A blogger who posts once or twice a day might be considered prolific. Manuel Delia often posts hard-hitting commentary four or five times a day. He obviously has a lot to say, and Malta needs citizen journalists like him now more than ever following the outrageous assassination of crusading blogger Daphne Caruana Galizia last month. A former full-time political operative – he served as press secretary to Prime Minister Eddie Fenech Adami and in total spent a decade in PN administrations – Delia has been on the sidelines since unsuccessfully contesting the general elections in 2013. That certainly hasn’t stopped him from speaking out on the issues roiling Malta. He does so, according to his Truth be told blog, by combining his inside knowledge with “some theoretical background and considerable experience in the field” to provide insights that help readers to “scratch a little bit deeper beneath the surface."

Manuel Delia
Delia does more than simply comment on events. He also does important journalistic legwork in an attempt to get to the bottom of the corruption he claims has infected Malta’s government and turned the country into a “Mafia state.” On Sunday, he posted the first part of an interview he conducted with Jonathan Ferris about his investigation of corruption and money laundering in the police force and the FIAU, from which he was recently dismissed. In the explosive interview, Ferris details what Delia describes as “direct Ministerial interference in police investigations and of resource starvation for investigations into crimes committed by high profile people.”

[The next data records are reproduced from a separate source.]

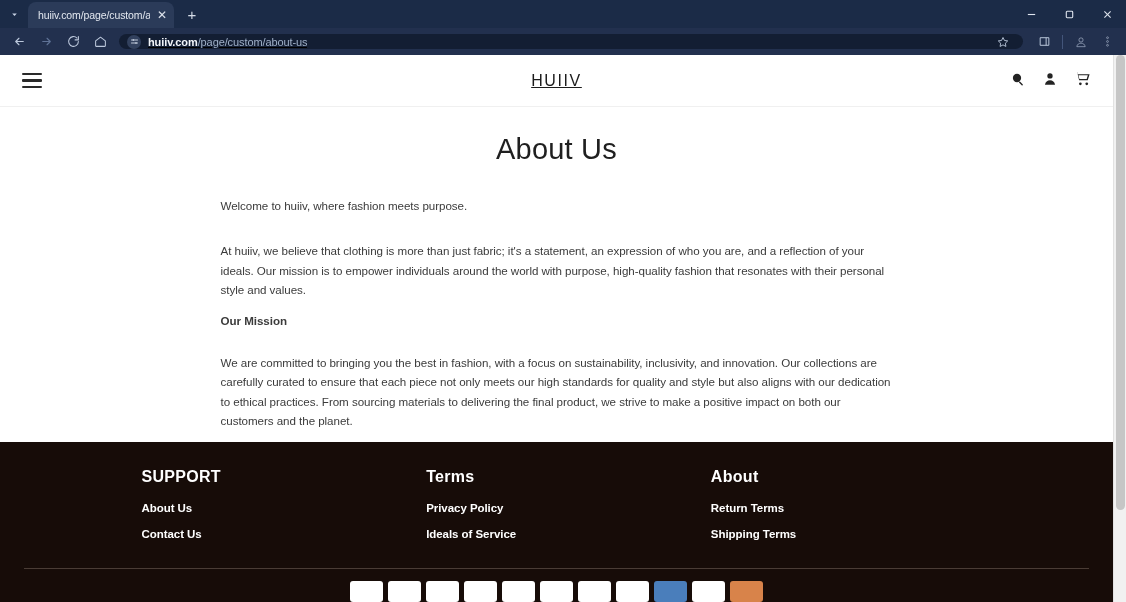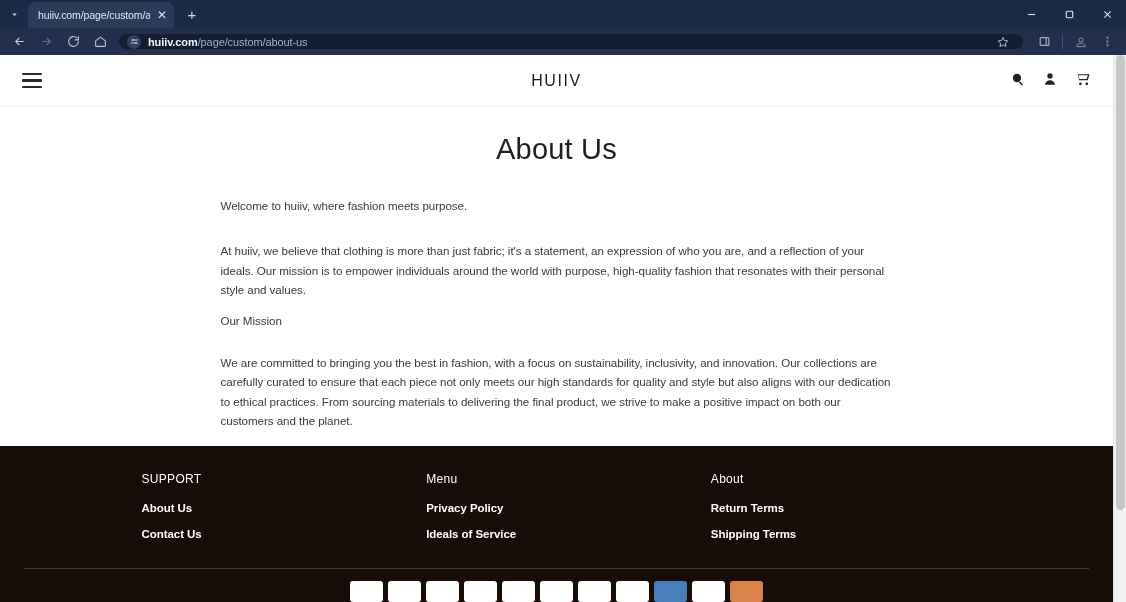--- a/index.html
+++ b/index.html
@@ -62,7 +62,7 @@
   .omnibox {
     flex:1; height:15px; background:#131e33; border-radius:11px;
     display:flex; align-items:center; padding:0 8px; gap:7px;
-    margin:0 6px 0 4px; min-width:0;
+    margin:0 6px 0 4px; min-width:0;text-decoration:underline;
   }
   .omni-icon {
     width:14px; height:14px; border-radius:50%; background:#32415e;

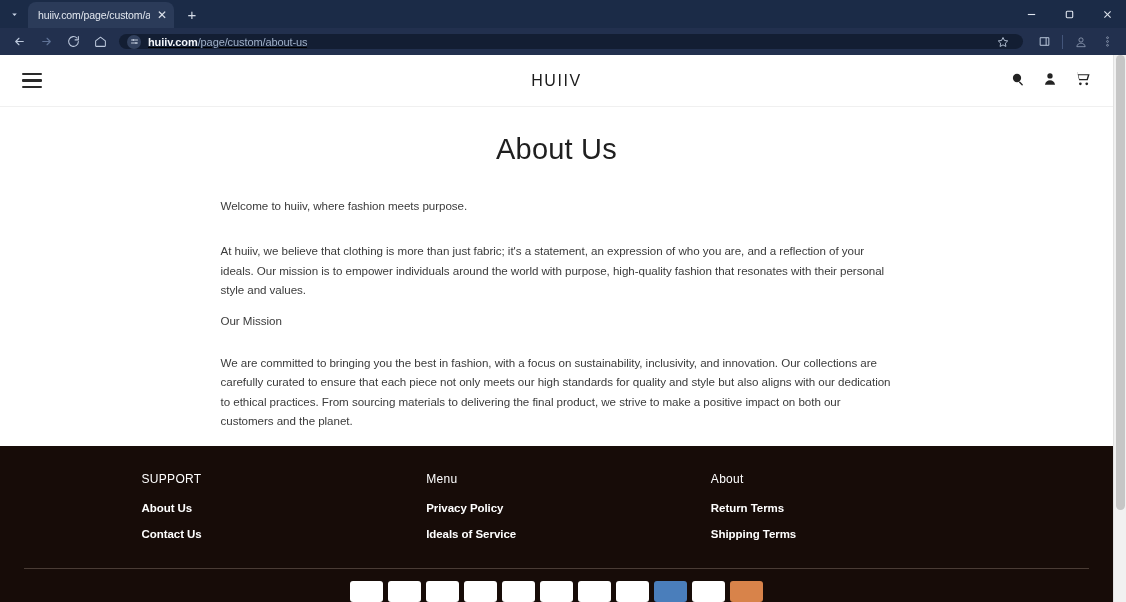--- a/index.html
+++ b/index.html
@@ -108,6 +108,7 @@
     position:absolute; left:0; right:0; text-align:center;
     font-size:16px; letter-spacing:1.6px; color:#1c1c1c; font-weight:400;
     pointer-events:none;
+    text-decoration:underline;
   }
   .header-icons {
     margin-left:auto; display:flex; align-items:center; gap:16px;

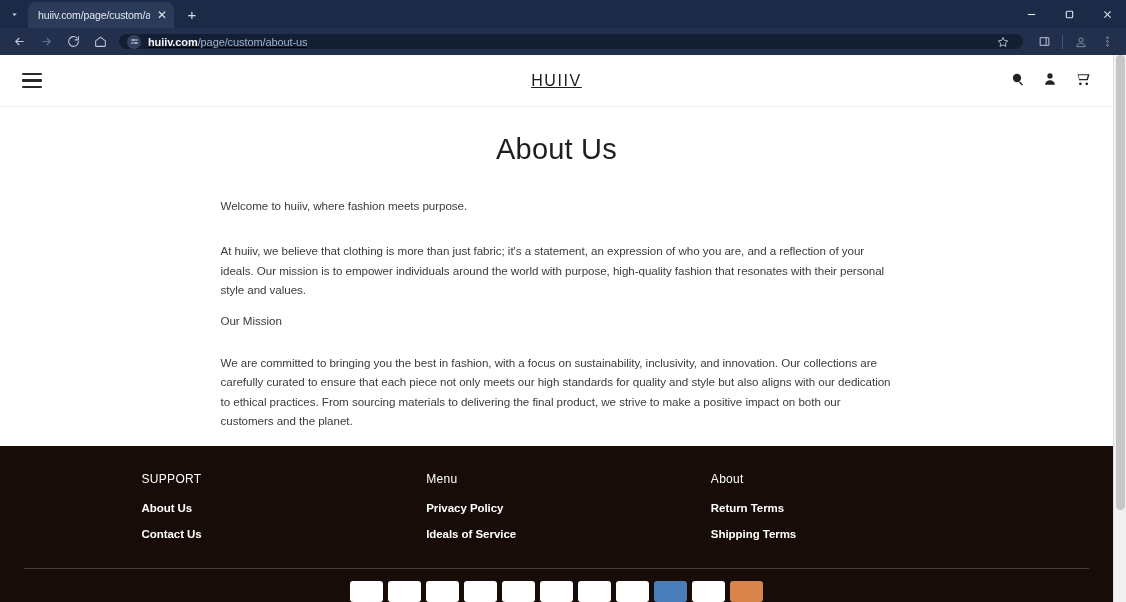--- a/index.html
+++ b/index.html
@@ -131,7 +131,7 @@
     margin-top:26px;
   }
   .content h3 {
-    font-size:11.6px; font-weight:400; color:#3b3b3b; margin-bottom:14px;
+    font-size:11.6px; font-weight:700; color:#3b3b3b; margin-bottom:14px;
     letter-spacing:-0.05px;
   }
 

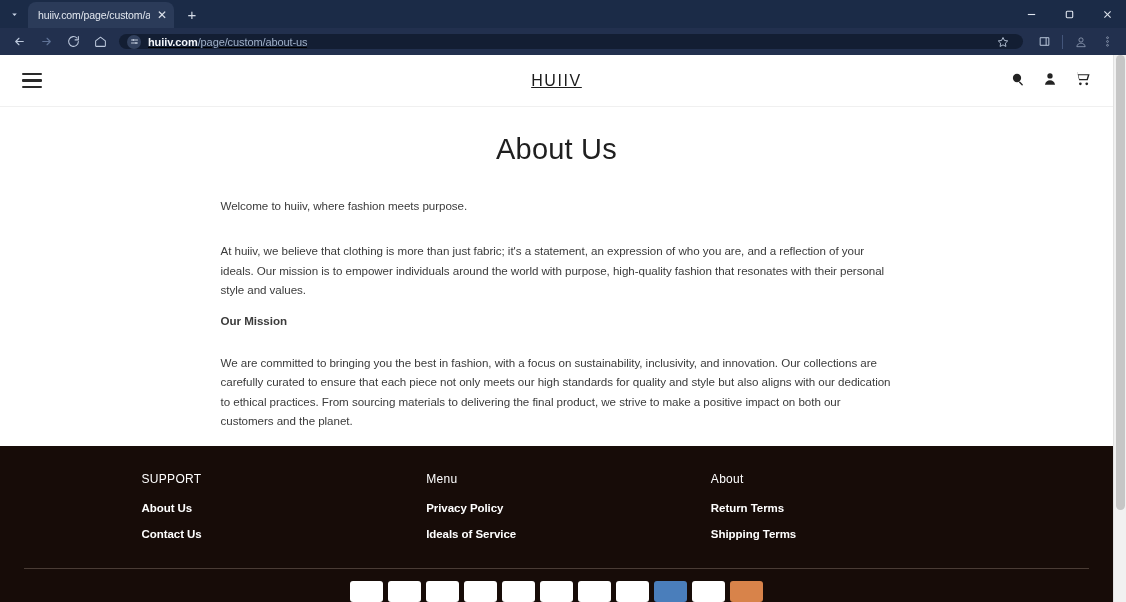--- a/index.html
+++ b/index.html
@@ -144,7 +144,7 @@
     grid-template-columns:1fr 1fr 1fr; column-gap:24px;
   }
   .fcol-title {
-    font-size:12px; font-weight:400; letter-spacing:0.3px; margin-bottom:16px;
+    font-size:16px; font-weight:700; letter-spacing:0.3px; margin-bottom:16px;
     color:#ffffff;
   }
   .fcol a {

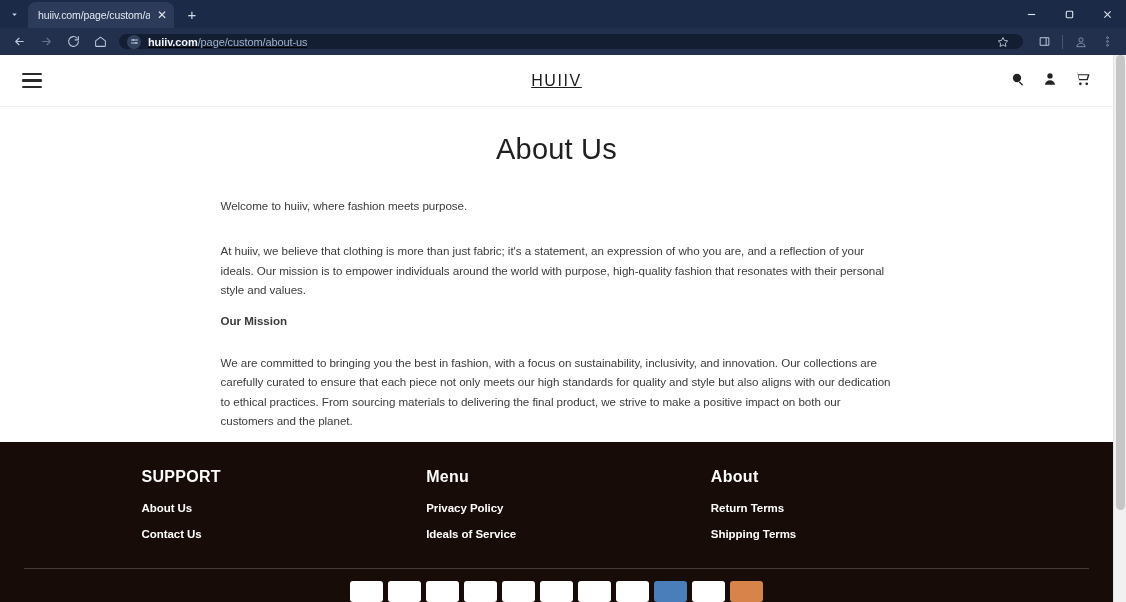--- a/index.html
+++ b/index.html
@@ -320,7 +320,7 @@
           </div>
 
           <div class="fcol">
-            <div class="fcol-title">Menu</div>
+            <div class="fcol-title">Terms</div>
             <a href="#">Privacy Policy</a>
             <a href="#">Ideals of Service</a>
           </div>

Caruana Galizia herself praised Delia’s work as “excellent”, calling his post-election analysis in June “exactly what I planned to write.”
Right now Facebook is teeming with people who know little to nothing about politics and how parties function, postulating the most ridiculous and facile arguments as to why the Nationalist Party lost this one. . . . When you need to know the reasons for a political event, you need the explanation to come from somebody who has the long view on Maltese politics. And that is not some random businessman, lawyer or stay-at-home mother on Facebook. That is the people who actually know their onions.
One issue Delia has taken a stand on is the intimidation of women who speak out against what is going on in Malta. “I will not stand idly by,” he declared in a blog post last weekend after a high-ranking army officer commented on Facebook that people like MEP Roberta Metsola, who told the European Parliament that law enforcement agencies in Malta are unwilling to protect citizens from a corrupt government, “deserve the gallows”. Delia told Felix Zammit he is “a disgrace to your uniform and an embarrassment to our nation”.
We cannot have another woman in public life demonised and dehumanised for the convenience of the Labour Party until someone decides it is fine to kill her. . . . We cannot stand idly by as women are scared into silence because the few of them who do step up are branded witches and threatened with execution.

Delia’s blog is well worth reading and should be an inspiration to any in Malta who believe in the ability of journalism to shine a spotlight on misdeeds by those who hold power.